Regia: Fritz Lang – Sceneggiatura: Fritz Lang, Thea von Harbou – Fotografia: Karl Freund, Günther Rittau – Musiche: Gottfried Huppertz, Giorgio Moroder, Peter Osborne, Bernd Schultheis, Wetfish, Alloy Orchestra, Club Foot Orchestra – Interpreti: Alfred Abel, Gustav Frohlich, Brigitte Helm, Rudolf Klein-Rogge, Fritz Rasp, Olaf Storm, Theodor Loos, Erwin Biswanger, Heinrich George, Hans Leo Reich, Heinrich Gotho, Margarete Lanner, Max Dietze – Produzione: Ufa – Distribuzione: Cineteca di Bologna – Durata: 148’.

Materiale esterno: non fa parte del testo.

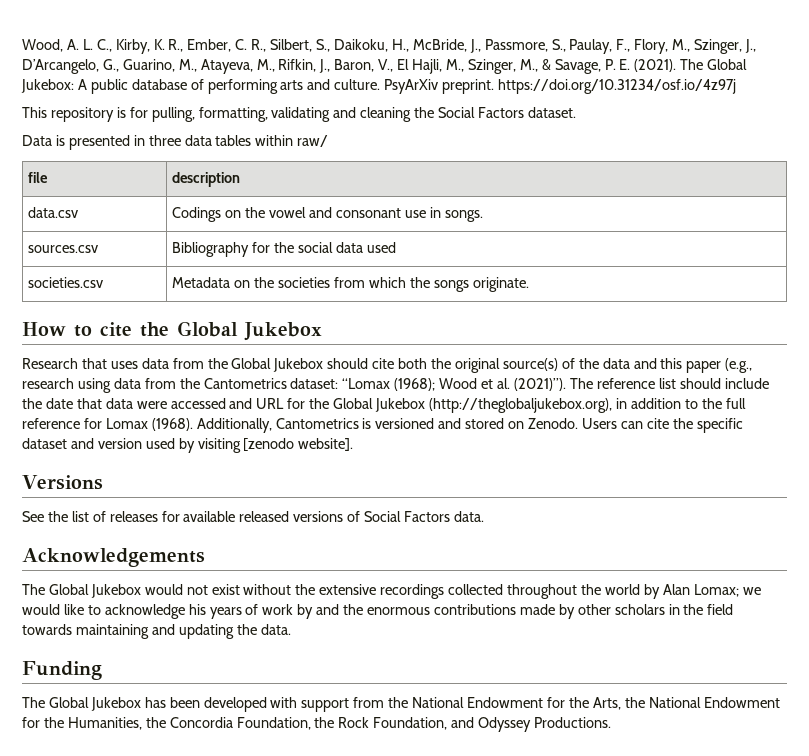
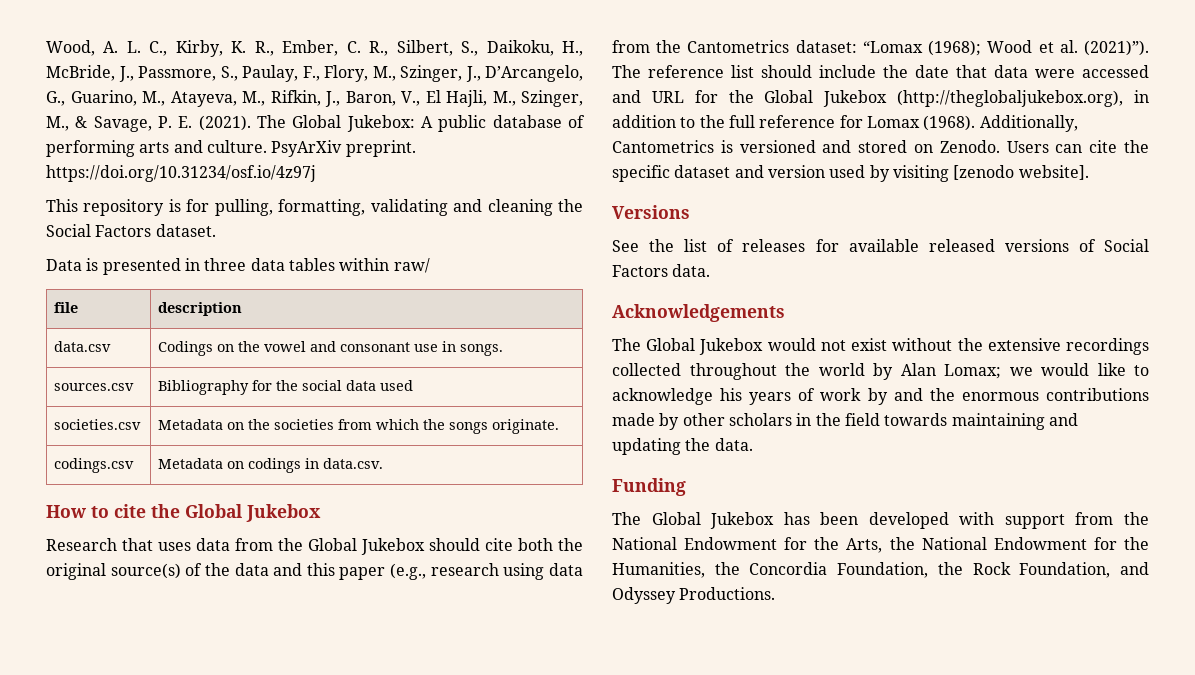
(529, 284) none -> [54,458,135,473] [158,458,384,473] // codings.csv | Metadata on codings in data.csv.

“Metropolis” è una città del 2000, orgogliosa dei suoi grattacieli e delle sue sopraelevate, abitata da gente ricchissima e in buona parte sfaccendata. Ma sotto le sue fondamenta vi è un’altra città, quella operaia, dove turbe di uomini-schiavi attendono a macchinari giganteschi ed a colossali centrali. Un giorno Freder, il padrone di “Metropolis”, licenzia per negligenza uno dei propri collaboratori, il quale, in un accesso di scoramento, tenta il suicidio, ma John, il figlio del borghese tiranno, lo impedisce. L’uomo svela allora al giovane il mistero della città sotterranea, nella quale John si avventura, da prima incredulo ed attonito, poi sconvolto. Per meglio immedesimarsi nell’inattesa e terribile disumanità di quel mondo, John decide di prendere il posto di un operaio, sottoponendosi così a fatiche e condizionamenti fino allora per lui impensabili: conosce Maria, una bionda e giovanissima ragazza che, nelle catacombe, invita gli operai alla preghiera ed alla sopportazione. Ma notizie sull’apostolato di Maria giungono presto alle orecchie del Potere: il signore di “Metropolis” obbliga allora uno scienziato (Rotwang), che è al suo servizio, di rapire la donna, trasferendone su di un automa le fattezze e l’anima. Con un tale “robot” sarà così estremamente agevole manipolare e dominare la classe operaia. Mentre invano John cerca la ragazza, di cui si à innamorato, la Maria-“robot” si scatena, sobilla i lavoratori e si mette alla loro testa. Tutti la seguono come affascinati dal suo carisma, le fabbriche sono prese d’assalto e danneggiate, finchè un attacco collettivo e decisivo alla più grande delle centrali energetiche provoca il disastroso allagamento dei quartieri dove vivono le donne ed i bambini. (…) Per fortuna la vera Maria, fuggita dalla casa dello scienziato e raggiunta da John, mette in salvo i bambini, ormai quasi travolti dalle acque. Tutti si ritrovano davanti alla porta della Cattedrale. John, assumendosi il ruolo di mediatore e con accanto a sè la giovane donna, persuade il padre che è solo con la comprensione e l’amore che la Mente ed il Braccio potranno operare uniti per una società libera e giusta.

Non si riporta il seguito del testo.